## [PROBLEM REQUIREMENTS]
Restate each record below word for word, skipping images.

[[ MATERIAL TO PROCESS open ]]

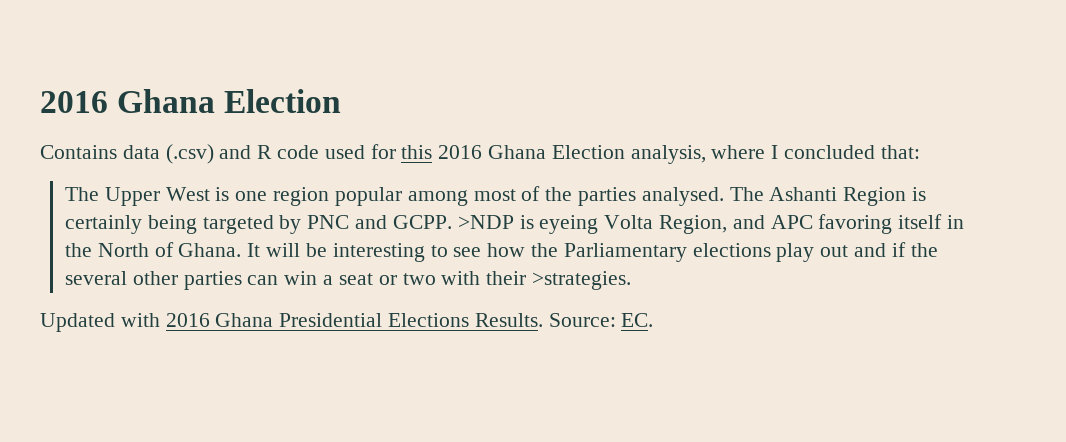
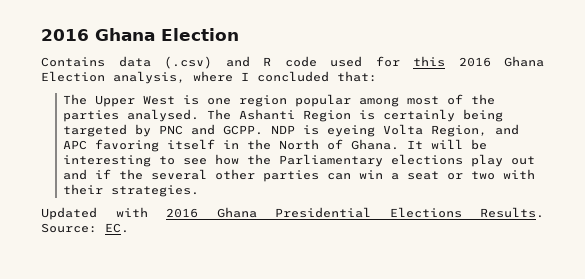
[457,215,514,229] >NDP -> [271,125,296,134] NDP
[531,271,631,290] >strategies. -> [111,185,200,197] strategies.

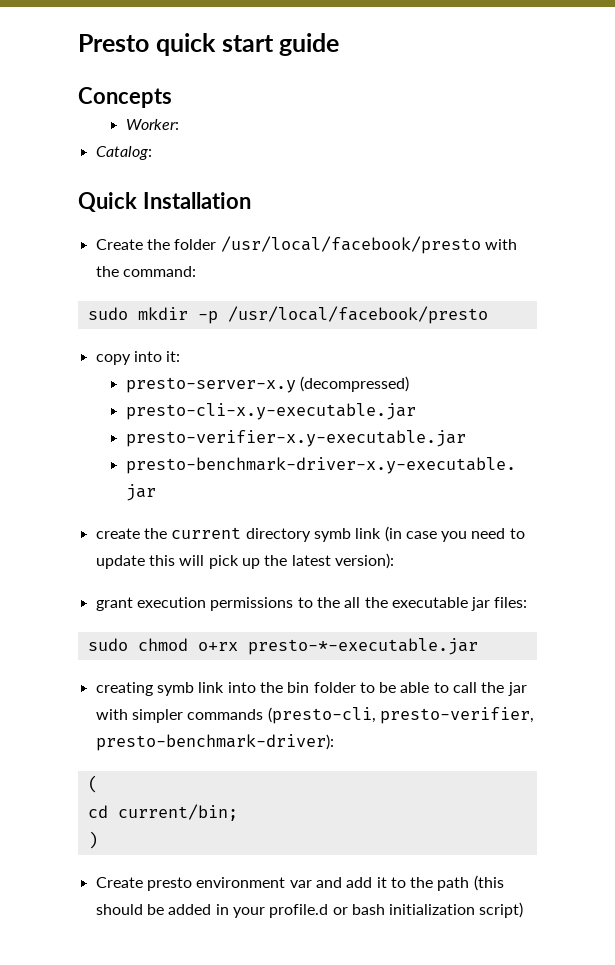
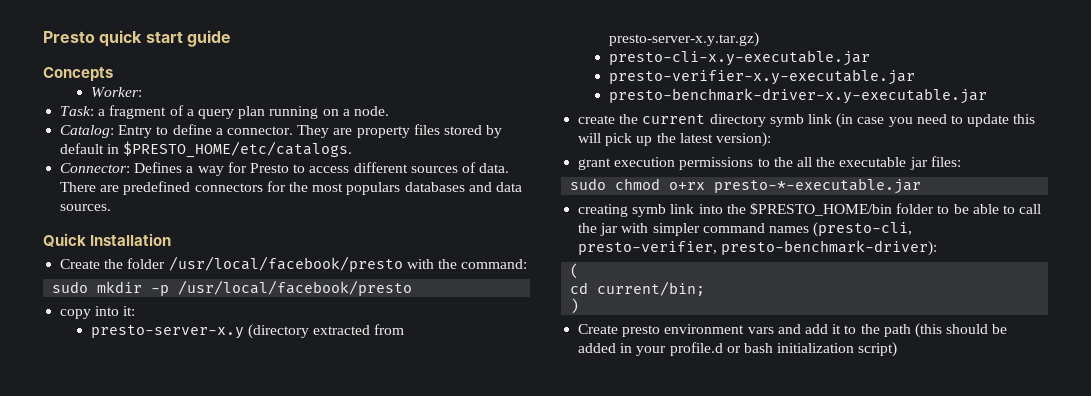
[95,146,152,160] Catalog: -> [60,105,389,119] [60,124,503,138] [60,141,353,158] [60,162,510,176] [60,181,522,195] [60,204,112,211] Task: a fragment of a query plan running on a node. // Catalog: Entry to define a connector. They are property files stored by default in $PRESTO_HOME/etc/catalogs. // Connector: Defines a way for Presto to access different sources of data. There are predefined connectors for the most populars databases and data sources.
[299,376,409,392] (decompressed) -> [247,324,405,339] [608,32,759,47] (directory extracted from presto-server-x.y.tar.gz)
[287,682,310,693] bin -> [749,203,892,216] $PRESTO_HOME/bin
[187,709,264,720] commands -> [702,223,809,233] command names
[289,880,312,888] var -> [747,327,774,334] vars

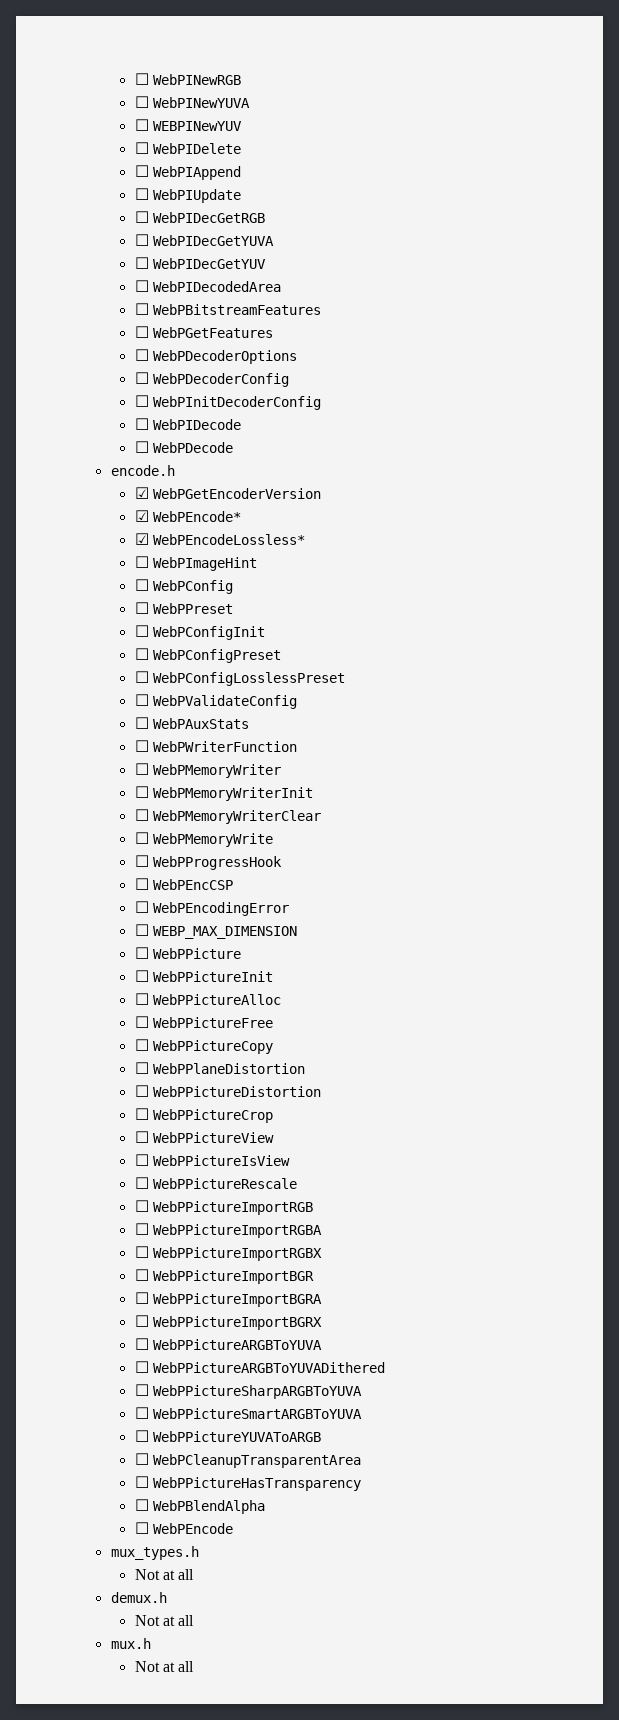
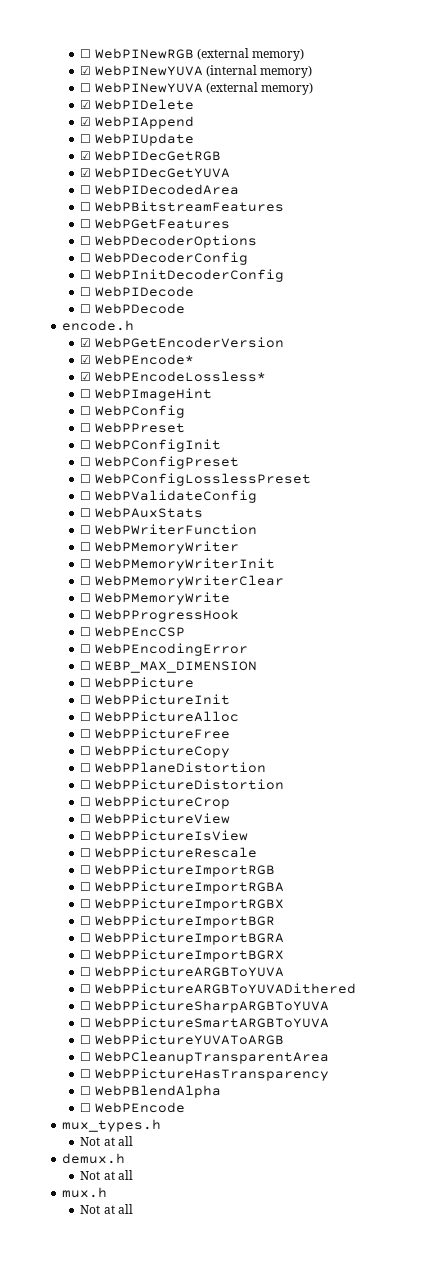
(241, 79) none -> [196,48,304,61] [80,65,312,78] (external memory) // ☑ WebPINewYUVA (internal memory)
[134,119,242,131] [134,142,149,154] // ☐ WEBPINewYUV // ☐ -> [205,82,313,95] [80,100,92,109] (external memory) // ☑
[134,165,149,177] ☐ -> [80,117,92,126] ☑
[134,211,149,223] ☐ -> [80,151,92,160] ☑
[134,234,149,246] ☐ -> [80,168,92,177] ☑
[134,257,266,269] // ☐ WebPIDecGetYUV -> (230, 172) none

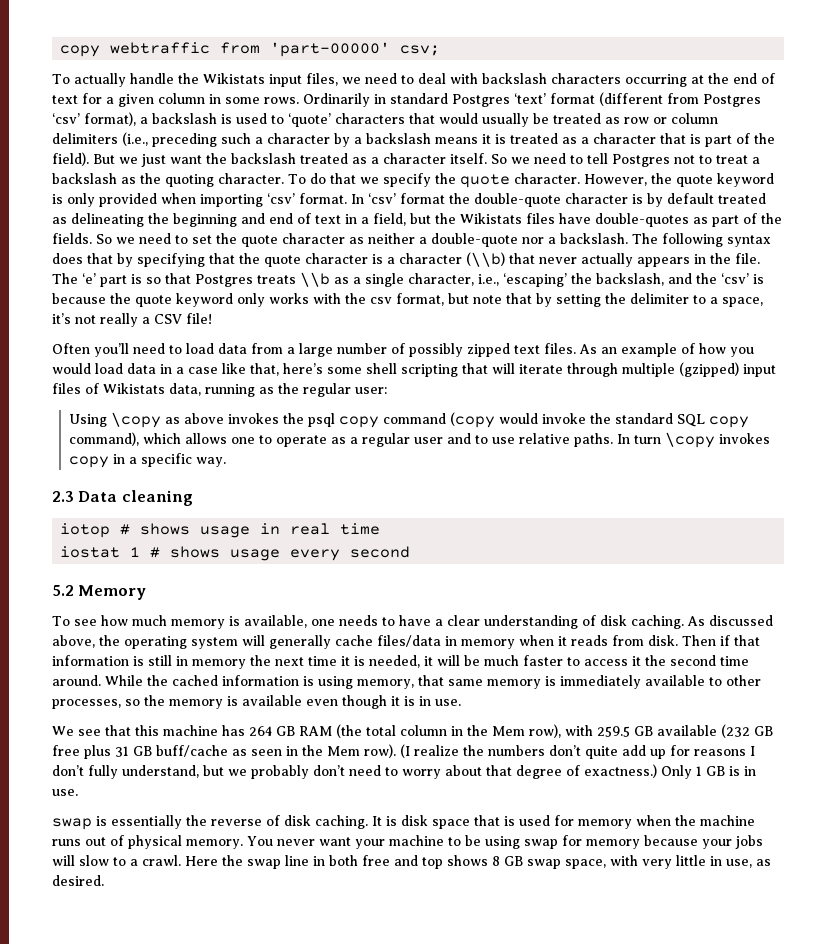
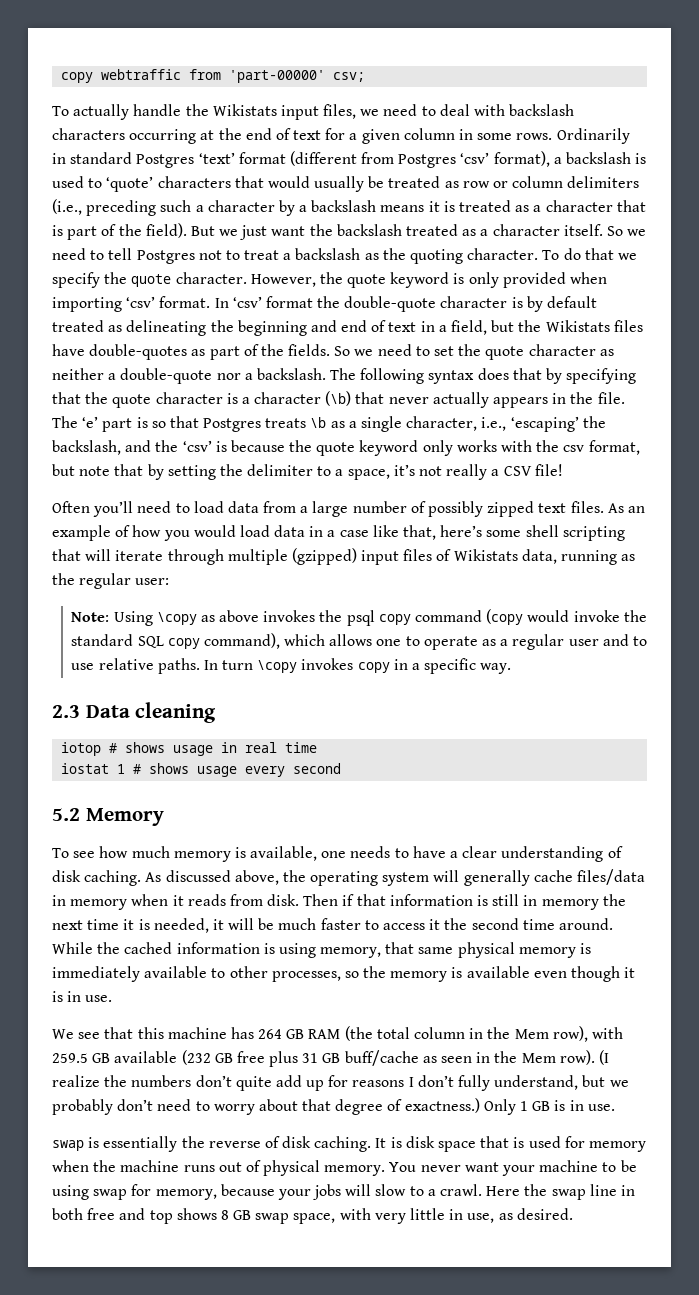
[466,252,505,267] (\\b) -> [325,391,352,406] (\b)
[300,272,330,287] \\b -> [310,417,327,428] \b
(387, 390) none -> [71,612,110,622] Note:
(483, 682) none -> [457,942,515,958] physical
[586,839,640,849] memory -> [155,1189,217,1200] memory,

[[ MATERIAL TO PROCESS closed ]]

## [EXERCISE ANSWER]
[457,215,514,229] >NDP -> [271,125,296,134] NDP
[531,271,631,290] >strategies. -> [111,185,200,197] strategies.

[95,146,152,160] Catalog: -> [60,105,389,119] [60,124,503,138] [60,141,353,158] [60,162,510,176] [60,181,522,195] [60,204,112,211] Task: a fragment of a query plan running on a node. // Catalog: Entry to define a connector. They are property files stored by default in $PRESTO_HOME/etc/catalogs. // Connector: Defines a way for Presto to access different sources of data. There are predefined connectors for the most populars databases and data sources.
[299,376,409,392] (decompressed) -> [247,324,405,339] [608,32,759,47] (directory extracted from presto-server-x.y.tar.gz)
[287,682,310,693] bin -> [749,203,892,216] $PRESTO_HOME/bin
[187,709,264,720] commands -> [702,223,809,233] command names
[289,880,312,888] var -> [747,327,774,334] vars

(241, 79) none -> [196,48,304,61] [80,65,312,78] (external memory) // ☑ WebPINewYUVA (internal memory)
[134,119,242,131] [134,142,149,154] // ☐ WEBPINewYUV // ☐ -> [205,82,313,95] [80,100,92,109] (external memory) // ☑
[134,165,149,177] ☐ -> [80,117,92,126] ☑
[134,211,149,223] ☐ -> [80,151,92,160] ☑
[134,234,149,246] ☐ -> [80,168,92,177] ☑
[134,257,266,269] // ☐ WebPIDecGetYUV -> (230, 172) none

[466,252,505,267] (\\b) -> [325,391,352,406] (\b)
[300,272,330,287] \\b -> [310,417,327,428] \b
(387, 390) none -> [71,612,110,622] Note:
(483, 682) none -> [457,942,515,958] physical
[586,839,640,849] memory -> [155,1189,217,1200] memory,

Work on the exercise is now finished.